The standing direct voltage on the CT must be as close to 0.5 V as possible - see my post of Tue, 01/12/2015 - 17:05. If you have equal bias resistors, you need to feed the 'top' one from 1 V. If you have unequal ones, you choose the values to give you 0.5 V at their junction.

### Re: ESP8266, emonlib and thingspeak

Thank you Robert. You explained it so well, it might have actually entered my thick skull.

Just to confirm, would this be ok for measuring ~38A using 3.3v power source and an analog pin limited to 1V?

Also, in heliantos sample, are the resistor values not reversed? Or am i missing something else...

Thank you very much

### Re: ESP8266, emonlib and thingspeak

That looks OK, except that the CT plug is wired tip and sleeve, not ring and sleeve as you've drawn it.
The bias voltage is a bit high at 0.564 V, 680 Ω and 3.9 kΩ would be much closer at 0.49 V.

Of course, you've got to calculate your burden value to suit the current you have.

And you're right, Helianto has got his resistors the wrong way round. It's so obvious - to me (!) - which way round they should be that I didn't check to see what he'd written was correct (and it isn't).

### Re: ESP8266, emonlib and thingspeak

Also, in heliantos sample, are the resistor values not reversed? Or am i missing something else...

I think that what is important is the relation between both values, not the position of each resistor ...perhaps i am wrong...
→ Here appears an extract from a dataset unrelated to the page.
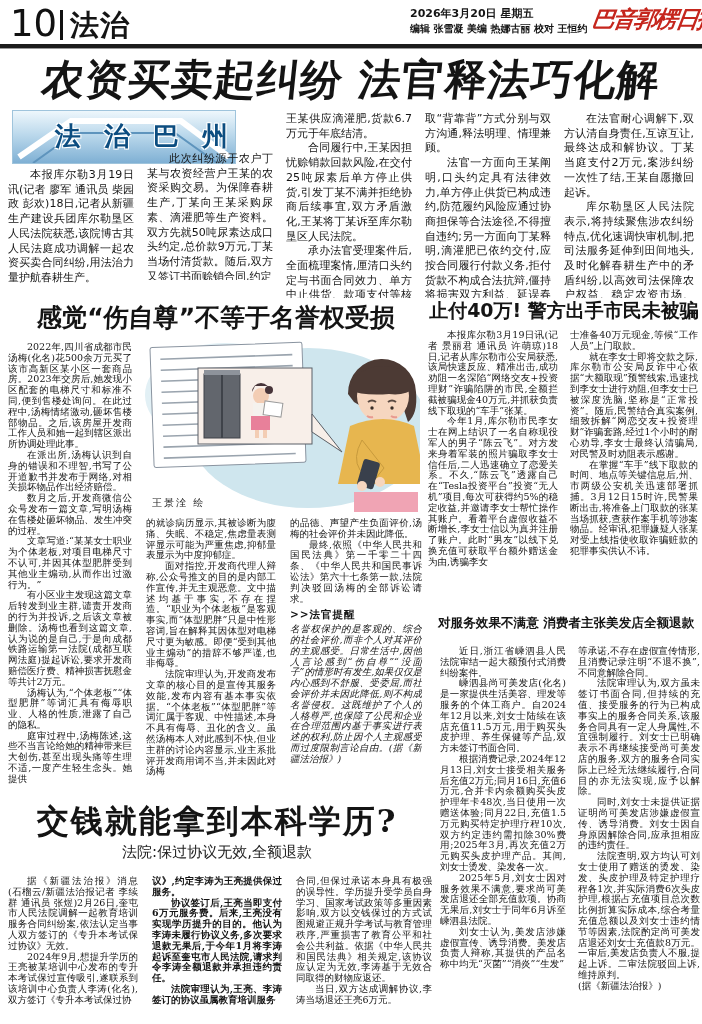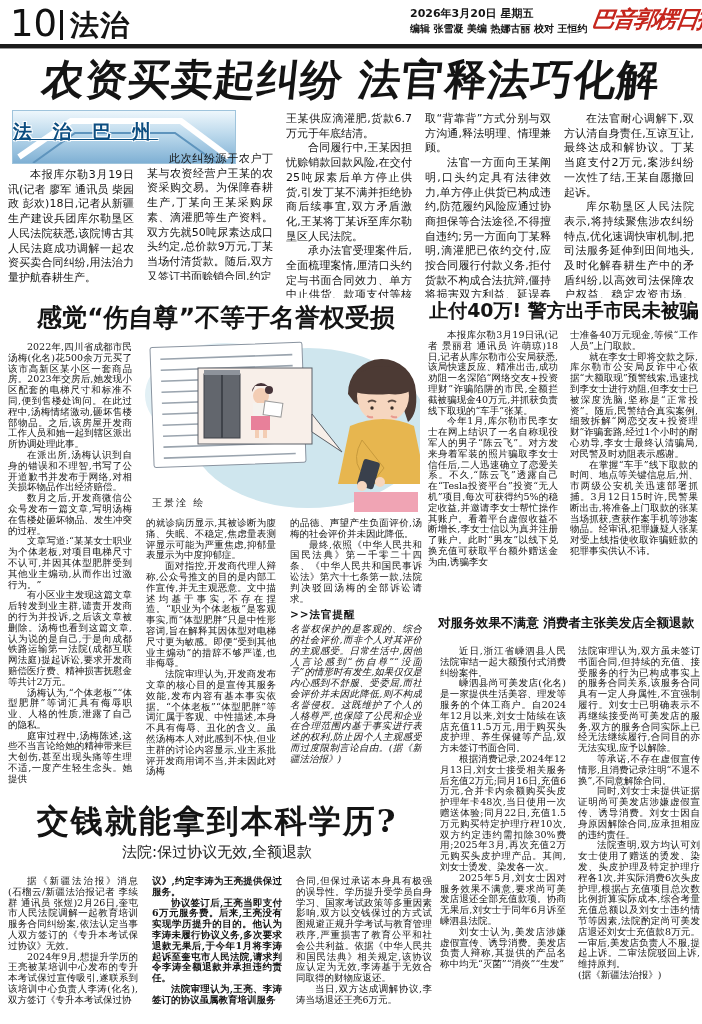"法 治 巴 州" .badge-label { font-size: 19px -> 26px; text-align: left -> right; text-decoration: underline -> none }
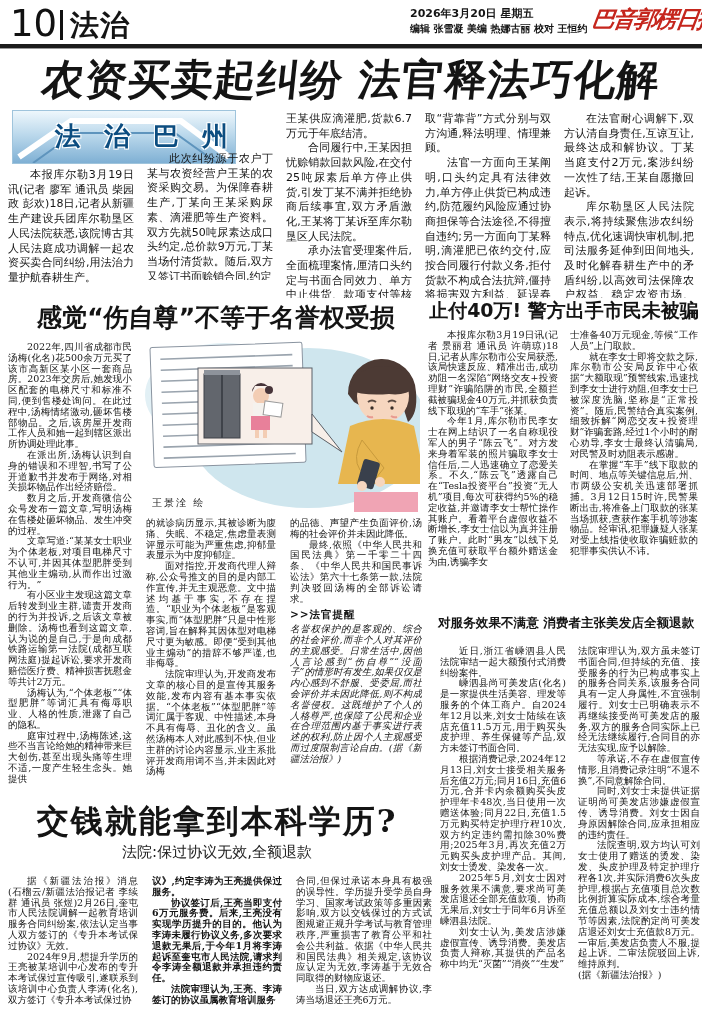"法院审理认为,双方虽未签订书面合同,但持续的充值、接受服务的行为已构成事实上的服" p { order: before "等承诺,不存在虚假宣传情形,且消费记录注明“不退不换”,不同意解除合同。" -> after "等承诺,不存在虚假宣传情形,且消费记录注明“不退不换”,不同意解除合同。" }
### Re: ESP8266, emonlib and thingspeak

I've just edited my post above.

### Re: ESP8266, emonlib and thingspeak

THank you very much Robert and helianto, I now understand all this a lot better.

Now to apply it and report back once i do :)

Thanks

### Re: ESP8266, emonlib and thingspeak

And i have to review my system (perhaps resistors is placed wrong...)

### Re: ESP8266, emonlib and thingspeak

Hi guys,

Thank you, I made it work on a NodeMCU. This board already has a voltage divider on the analog pin so it actually takes 0-3v3 and drops it to 0-1v. I guess that doubles any errors i might be seeing as well.

This is very very nice because we can build really really cheap internet connected current sensors.

I have an emonTx on the network as well, so i could use that to send voltage updates accross the network to the little sensors for more accuracy. Not perfect but it should be pretty good.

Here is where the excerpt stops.